Last year, the UN special rapporteur on toxics and human rights, Marcos Orellana, affirmed what frontline communities have long known: fossil-fuel production generates toxic compounds and pollutes air, water and soil. Air pollution from burning fossil fuels was responsible for about one in five deaths worldwide in 2018. Moreover, oil and gas are the building blocks of the toxic chemicals, pesticides and synthetic fertilisers which are pushing ecosystems and species to extinction. These fossil-fuel-based products perpetuate an economic and agro-industrial model which drives deforestation, destroys biodiversity and threatens human health.


Our job is keeping you informed!


Subscribe to our free newsletter and stay up to date with the latest Social Europe content. We will never send you spam and you can unsubscribe anytime.

Sign up here

Fossil fuels are also behind the proliferation of plastics, which are accumulating in even the most remote areas of the planet, from the top of Mount Everest to the bottom of the Mariana Trench. Ninety-nine percent of all plastics are made from chemicals derived from fossil fuels, predominantly oil and gas. The production of petrochemical feedstocks for plastics and the use of fossil fuels throughout the plastics value chain are boosting demand for oil and gas and exposing millions of people to toxic pollution.

Fomenting conflict

As if that were not enough, fossil fuels foment and fund violent conflict around the world. The fossil-fuel economy is enabling the war on Ukraine by the Russian president, Vladimir Putin, and the humanitarian crisis it has created. In the seven years after Russia illegally annexed Crimea, eight of the world’s biggest fossil-fuel companies enriched Russia’s government by an estimated $95.4 billion. Russia’s revenues from energy exports have soared since the invasion of Ukraine in February, which drove up prices. And big western oil companies, cashing in on the conflict, have raked in record profits.

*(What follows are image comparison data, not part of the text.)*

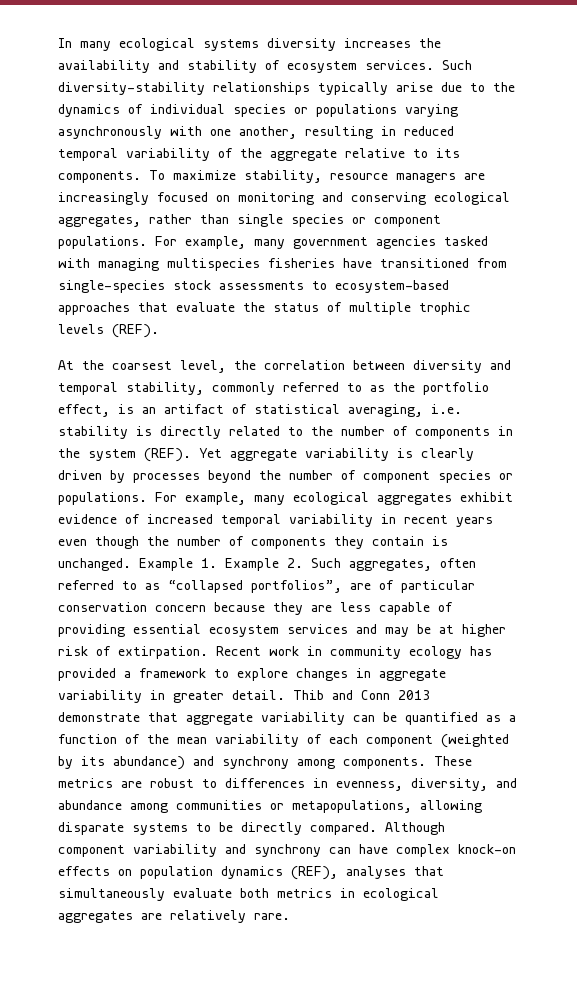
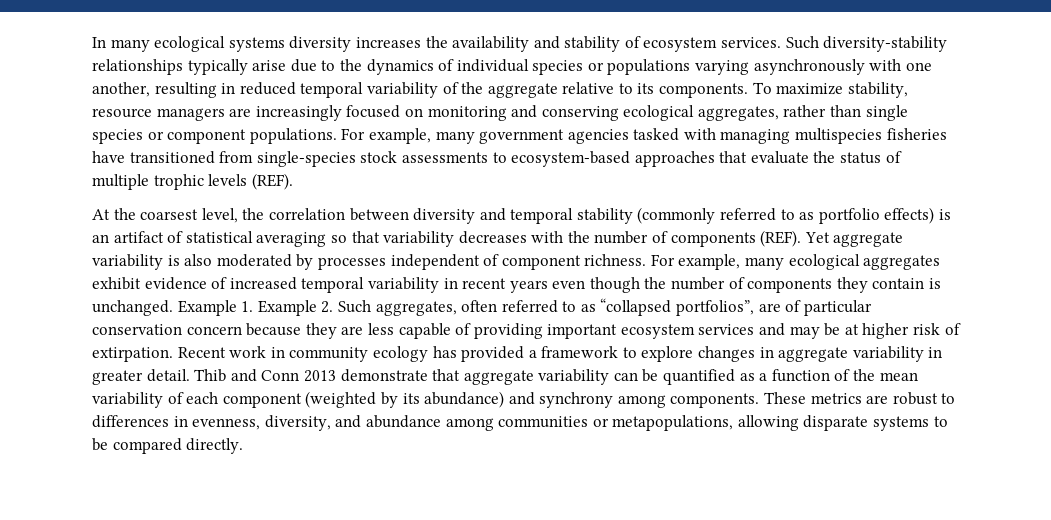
- At the coarsest level, the correlation between diversity and temporal stability, commonly referred to as the portfolio effect, is an artifact of statistical averaging, i.e. stability is directly related to the number of components in the system (REF).
+ At the coarsest level, the correlation between diversity and temporal stability (commonly referred to as portfolio effects) is an artifact of statistical averaging so that variability decreases with the number of components (REF).
- Yet aggregate variability is clearly driven by processes beyond the number of component species or populations.
+ Yet aggregate variability is also moderated by processes independent of component richness.
- Example 1. Example 2. Such aggregates, often referred to as “collapsed portfolios”, are of particular conservation concern because they are less capable of providing essential ecosystem services and may be at higher risk of extirpation.
+ Example 1. Example 2. Such aggregates, often referred to as “collapsed portfolios”, are of particular conservation concern because they are less capable of providing important ecosystem services and may be at higher risk of extirpation.
- These metrics are robust to differences in evenness, diversity, and abundance among communities or metapopulations, allowing disparate systems to be directly compared. Although component variability and synchrony can have complex knock-on effects on population dynamics (REF), analyses that simultaneously evaluate both metrics in ecological aggregates are relatively rare.
+ These metrics are robust to differences in evenness, diversity, and abundance among communities or metapopulations, allowing disparate systems to be compared directly.

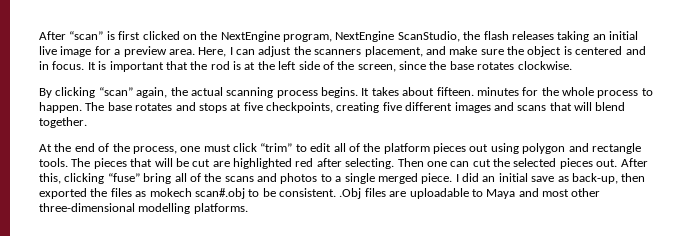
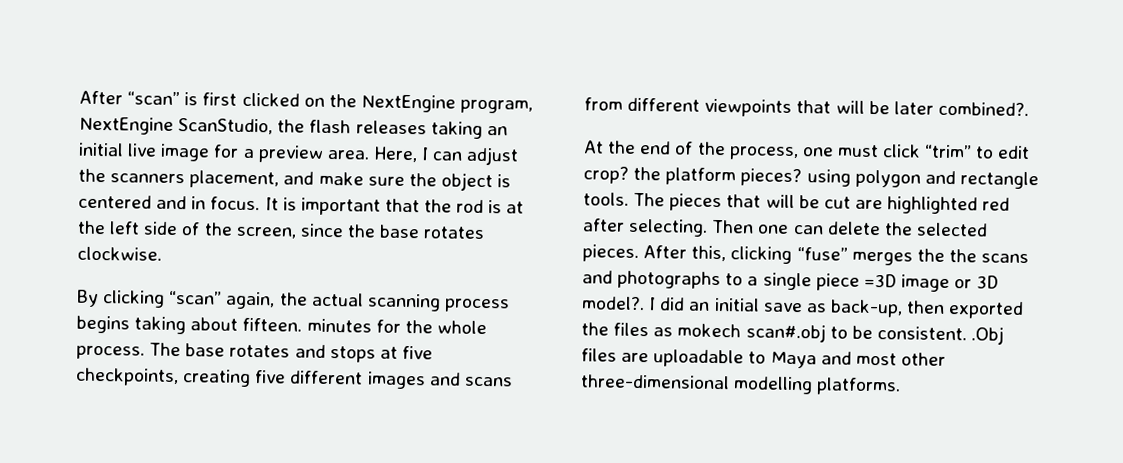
- By clicking “scan” again, the actual scanning process begins. It takes about fifteen. minutes for the whole process to happen.
+ By clicking “scan” again, the actual scanning process begins taking about fifteen. minutes for the whole process.
- The base rotates and stops at five checkpoints, creating five different images and scans that will blend together.
+ The base rotates and stops at five checkpoints, creating five different images and scans from different viewpoints that will be later combined?.
- At the end of the process, one must click “trim” to edit all of the platform pieces out using polygon and rectangle tools.
+ At the end of the process, one must click “trim” to edit crop? the platform pieces? using polygon and rectangle tools.
- Then one can cut the selected pieces out.
+ Then one can delete the selected pieces.
- After this, clicking “fuse” bring all of the scans and photos to a single merged piece.
+ After this, clicking “fuse” merges the the scans and photographs to a single piece =3D image or 3D model?.

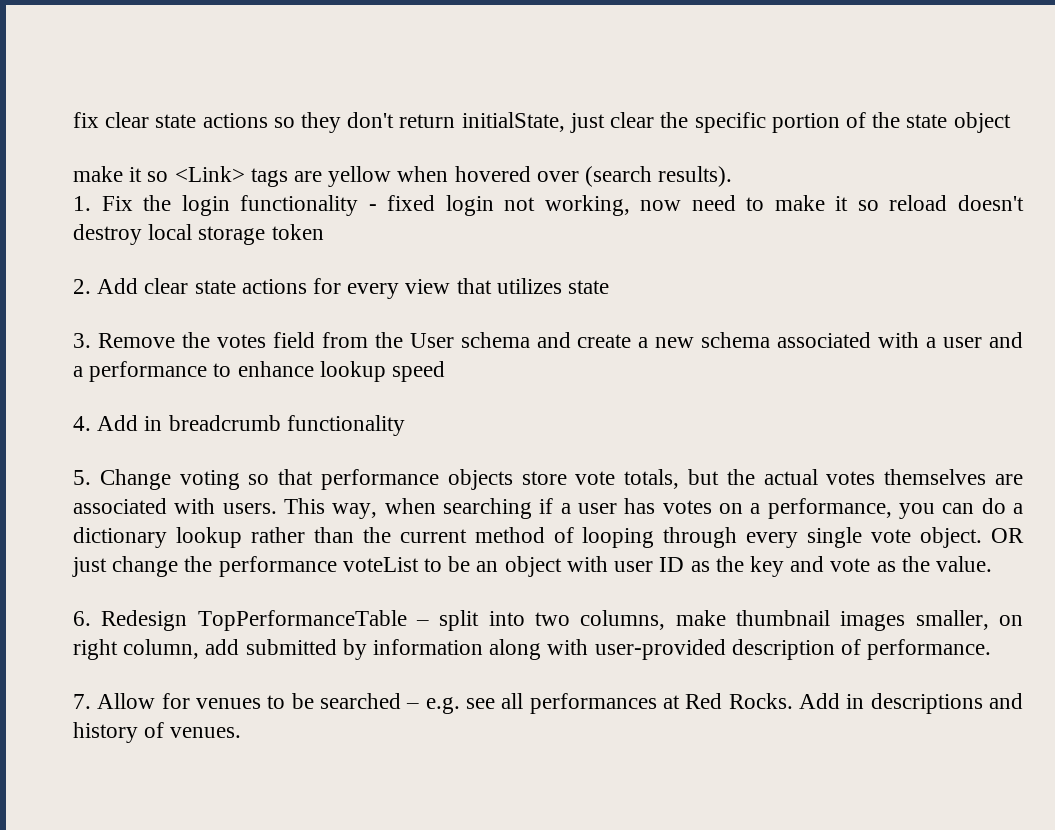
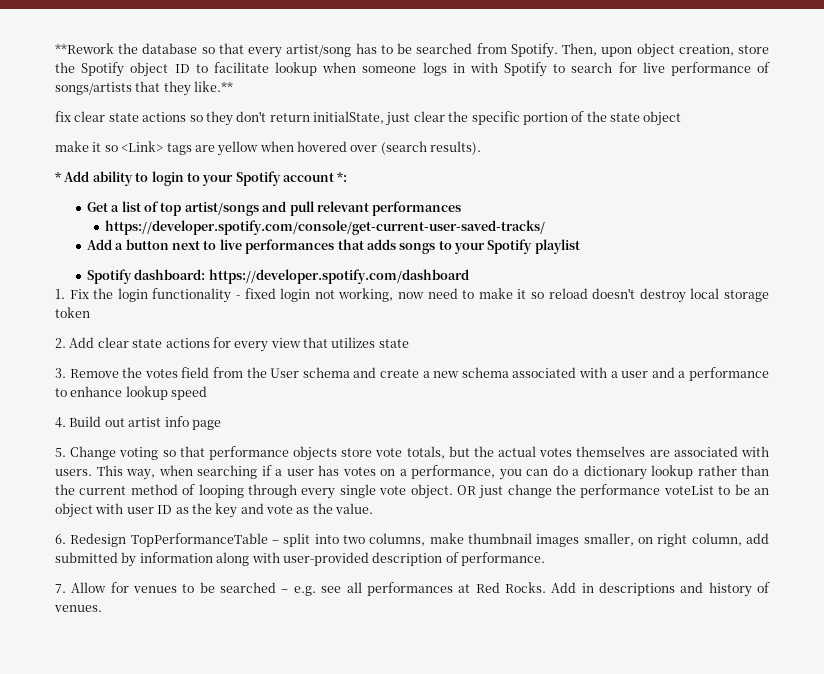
+ **Rework the database so that every artist/song has to be searched from Spotify. Then, upon object creation, store the Spotify object ID to facilitate lookup when someone logs in with Spotify to search for live performance of songs/artists that they like.**
+ * Add ability to login to your Spotify account *:
+ Get a list of top artist/songs and pull relevant performances
+ https://developer.spotify.com/console/get-current-user-saved-tracks/
+ Add a button next to live performances that adds songs to your Spotify playlist
+ Spotify dashboard: https://developer.spotify.com/dashboard
- 4. Add in breadcrumb functionality
+ 4. Build out artist info page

Instead of facing accountability, the oil and gas industry and its allies are exploiting the Ukraine crisis to push for even more drilling, fracking and exports of liquefied natural gas all around the world. But new fossil-fuel infrastructure, which will take years to bring online, will do nothing to address the current energy crisis. Instead, it will only deepen the world’s dependence on fossil fuels, enhance producers’ ability to wreak havoc on people and the planet, and push a climate-safe future further out of reach.

As world leaders gather for Stockholm+50, breaking our addiction to fossil fuels should be the priority. Yet fossil fuels are conspicuously absent from the official concept note and agenda, and they are barely mentioned in the background papers of the three ‘leadership dialogues’ which are supposed to inform the summit’s outcome.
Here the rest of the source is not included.